Per the paper ["The Power of Transfer Learning for Agricultural Applications: Agrinet"](https://arxiv.org/abs/2207.03881), the best result the research team was able to achieve used an ImageNet pre-trained VGG19 model, and was fine-tuned on the Agrinet dataset. VGG19 (Visual Geometry Group, with 19 layers) is a specific computer vision model, unlike the very generic CNN we just trained as a baseline. We'll load the pre-trained VGG19 model from `torchvision.models`, and fine-tune it on the Agrinet dataset!

In [None]:
# Load VGG19 model pre-trained on ImageNet dataset
vgg19 = models.vgg19(pretrained=True)

# Freeze the pre-trained layers
for param in vgg19.parameters():
    param.requires_grad = False

# Modify the classifier to match the number of classes in the dataset (their are 86 classes in the dataset!)
num_features = vgg19.classifier[6].in_features
vgg19.classifier[6] = nn.Linear(num_features, num_classes)

# Move the model to the device (GPU if available)
vgg19 = vgg19.to(device)

# Define loss function and optimizer
criterion = nn.CrossEntropyLoss()
optimizer = optim.Adam(vgg19.parameters(), lr=0.001)
scheduler = optim.lr_scheduler.StepLR(optimizer, step_size=7, gamma=0.1)

# Define early stopping parameters
early_stopping_patience = 3
best_loss = float("inf")
patience_counter = 0

### 1.7 Train the VGG19 Model

Next we'll train the VGG19 model. We'll use the `train()` method to train the model. The `train()` method takes the model, the data loaders, the loss function, the optimizer, and the number of epochs as arguments, and trains the model for the specified number of epochs.

In [None]:
# Train the VGG19 model using PyTorch
num_epochs = 5  # Number of epochs to train. Increase this value for better results

for epoch in range(num_epochs):
    vgg19.train()
    running_loss = 0.0
    progress_bar = tqdm.tqdm(  # tqdm is used to show the progress of the training
        dataloaders["train"], desc=f"Epoch {epoch+1}/{num_epochs}", leave=False
    )
    for inputs, labels in progress_bar:
        inputs, labels = inputs.to(device), labels.to(device)
        optimizer.zero_grad()
        outputs = vgg19(inputs)
        loss = criterion(outputs, labels)
        loss.backward()
        optimizer.step()
        running_loss += loss.item() * inputs.size(0)
        progress_bar.set_postfix(loss=loss.item())
    scheduler.step()
    epoch_loss = running_loss / len(image_datasets["train"])
    print(f"Epoch {epoch+1}/{num_epochs}, Loss: {epoch_loss:.4f}")

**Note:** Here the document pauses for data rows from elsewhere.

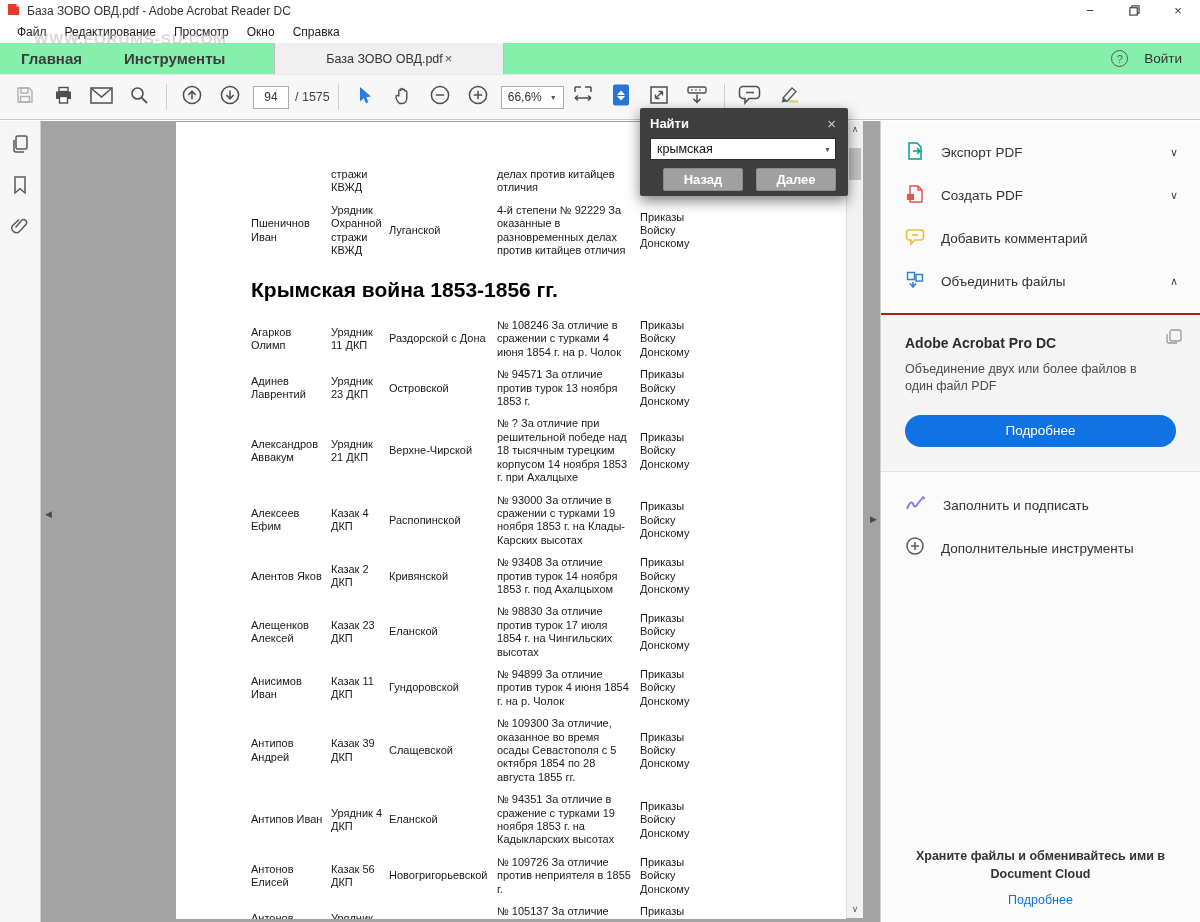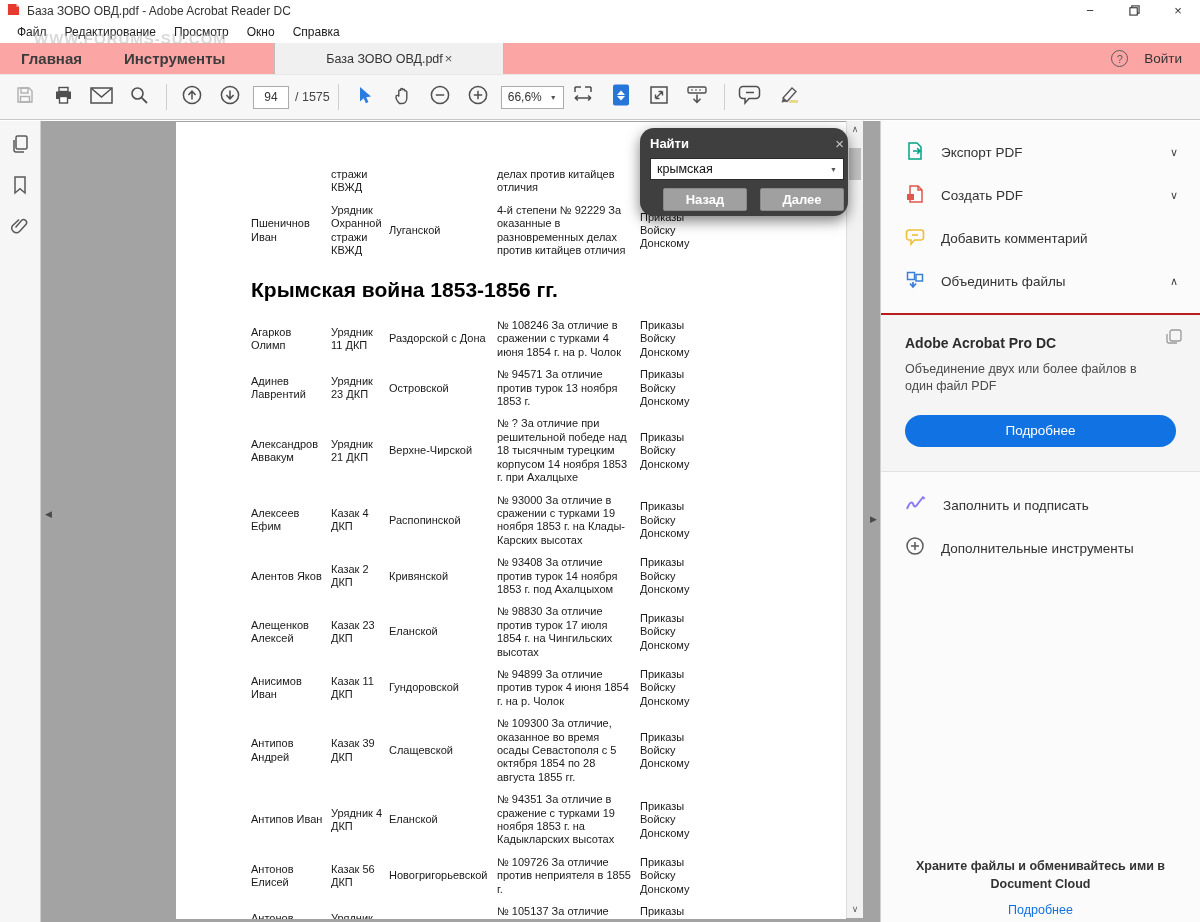--- a/index.html
+++ b/index.html
@@ -11,21 +11,21 @@
   .titlebar { left:0; top:0; width:1200px; height:21px; background:#ffffff; display:flex; align-items:center; padding-left:7px; }
   .titlebar .wtitle { font-size:12px; color:#333; margin-left:7px; }
   .winctrls { position:absolute; right:0; top:0; height:21px; display:flex; }
   .winbtn { width:44px; height:21px; display:flex; align-items:center; justify-content:center; color:#333; font-size:13px; }
   .winbtn svg { display:block; }
 
   .menubar { left:0; top:21px; width:1200px; height:22px; background:#ffffff; display:flex; align-items:center; padding-left:8px; }
   .menu-item { font-size:12px; color:#222; padding:3px 9px; }
   .watermark { left:34px; top:30px; z-index:60; font-size:15px; font-weight:bold; letter-spacing:1px; color:rgba(185,185,185,0.55); pointer-events:none; }
 
-  .tabbar { left:0; top:43px; width:1200px; height:31px; background:#fca5a5; display:flex; align-items:stretch; }
+  .tabbar { left:0; top:43px; width:1200px; height:31px; background:#86efac; display:flex; align-items:stretch; }
   .tab-static { display:flex; align-items:center; padding:0 21px; font-size:15px; font-weight:bold; color:#3c3c3c; }
   .tab-doc { display:flex; align-items:center; gap:2px; background:#f0f0f0; border-left:1px solid #bdbdbd; border-right:1px solid #bdbdbd; padding:0 18px; margin-left:28px; font-size:12.5px; color:#333; min-width:230px; justify-content:center; }
   .tab-close { color:#555; font-size:13px; }
   .tabbar-right { margin-left:auto; display:flex; align-items:center; gap:16px; padding-right:18px; }
   .help-circle { width:17px; height:17px; border:1.4px solid #5a5a5a; border-radius:50%; color:#5a5a5a; font-size:11px; display:flex; align-items:center; justify-content:center; }
   .signin { font-size:13.5px; color:#333; }
 
   
   .toolbar { left:0; top:74px; width:1200px; height:46px; background:#f7f7f7; border-bottom:1px solid #c9c9c9; border-top:1px solid #e8e8e8; display:flex; align-items:center; padding-left:10px; }
   .tbtn { height:34px; min-width:30px; display:flex; align-items:center; justify-content:center; margin-right:8px; border-radius:2px; }
@@ -49,40 +49,40 @@
   .c4 { width:143px; padding-right:6px; flex:none; }
   .c5 { width:70px; flex:none; }
   .doc-heading { font-size:21px; font-weight:bold; margin:20px 0 16px 0; color:#000; }
 
   .vscroll { position:absolute; left:805px; top:0; width:17px; height:797px; background:#f2f2f2; border-left:1px solid #dcdcdc; }
   .vs-arrow { position:absolute; left:0; width:16px; text-align:center; color:#606060; font-size:9px; }
   .vs-thumb { position:absolute; left:2px; top:27px; width:12px; height:32px; background:#c2c2c2; }
   .panel-handle { position:absolute; font-size:9px; color:#4a4a4a; }
 
   
-  .find-dialog { left:640px; top:128px; width:208px; height:88px; background:#3f3f3f; z-index:40; box-shadow:0 5px 14px rgba(0,0,0,0.5); border-radius:14px; padding:7px 4px 0 10px; }
+  .find-dialog { left:640px; top:108px; width:208px; height:88px; background:#3f3f3f; z-index:40; box-shadow:0 5px 14px rgba(0,0,0,0.5); border-radius:2px; padding:7px 12px 0 10px; }
   .find-head { display:flex; justify-content:space-between; align-items:center; }
   .find-title { color:#fff; font-size:13px; font-weight:bold; }
   .find-x { color:#c9c9c9; font-size:15px; }
   .find-field { margin-top:6px; height:22px; background:#fff; display:flex; align-items:center; border:1px solid #2a2a2a; }
   .find-field input { flex:1; border:0; outline:none; font-size:12.5px; color:#111; padding:0 6px; font-family:"Liberation Sans",sans-serif; background:transparent; }
   .find-btns { display:flex; justify-content:space-between; margin-top:8px; }
   .find-btn { width:88px; height:23px; background:#a0a0a0; border:1px solid #8a8a8a; border-radius:2px; color:#fff; font-size:13px; font-weight:bold; display:flex; align-items:center; justify-content:center;margin-left:13px; }
 
   
   .rightpanel { left:880px; top:121px; width:320px; height:801px; background:#fbfbfb; border-left:1px solid #cfcfcf; }
   .rp-item { display:flex; align-items:center; height:43px; padding:0 22px 0 24px; gap:16px; }
   .rp-label { font-size:13.5px; color:#323232; flex:1; }
   .rp-chevron { font-size:11px; color:#444; }
   .promo { background:#f5f5f5; border-top:2px solid #b91c1c; border-bottom:1px solid #e2e2e2; margin-top:10px; padding:20px 24px 24px 24px; position:relative; }
   .promo-title { font-size:14px; font-weight:bold; color:#2d2d2d; }
   .promo-desc { font-size:12.5px; color:#4a4a4a; margin-top:10px; line-height:1.35; width:250px; }
   .promo-btn { margin-top:20px; height:32px; background:#1172e3; border-radius:16px; color:#fff; font-size:13.5px; display:flex; align-items:center; justify-content:center; }
   .promo-minicon { position:absolute; right:16px; top:14px; }
-  .rp-footer { position:absolute; left:0; bottom:4px; width:100%; text-align:center; }
+  .rp-footer { position:absolute; left:0; bottom:14px; width:100%; text-align:center; }
   .rp-footer .ftext { font-size:12.5px; font-weight:bold; color:#333; line-height:1.4; width:270px; margin:0 auto; }
   .rp-footer .flink { display:inline-block; margin-top:10px; font-size:12.5px; color:#1172e3; }
 </style>
 </head>
 <body>
 
 <div class="abs titlebar">
   <span>
     <svg width="13" height="13" viewBox="0 0 14 14">
         <path d="M1 1 h9 l3 3 v9 h-12 z" fill="#e63a2e"></path>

    # Early stopping check. If the loss does not improve for 'early_stopping_patience' epochs, stop training
    if epoch_loss < best_loss:
        best_loss = epoch_loss
        patience_counter = 0
    else:
        patience_counter += 1
        if patience_counter >= early_stopping_patience:
            print("Early stopping triggered")
            break

### 1.8 Save the VGG19 Model

Finally, we'll save the trained model to a file. We'll use the `torch.save()` method to save the model to a file, and the `torch.load()` method to load the model from a file.

In [None]:
# Create a folder to save the models if it does not exist
if not os.path.exists("models"):
    os.makedirs("models")

# Save the fine-tuned VGG19 model
torch.save(vgg19.state_dict(), "models/vgg19_model.pt")

### 1.9 Transfer Learning Concepts - Helper: Conclusion

That's it! We've trained a CNN model and a VGG19 model on the Agrinet dataset. We've saved the models to files, and we can now use them to make predictions on new images. For evaluations and predictions, please see the `01.0_Transfer_Learning_Concepts.ipynb` notebook.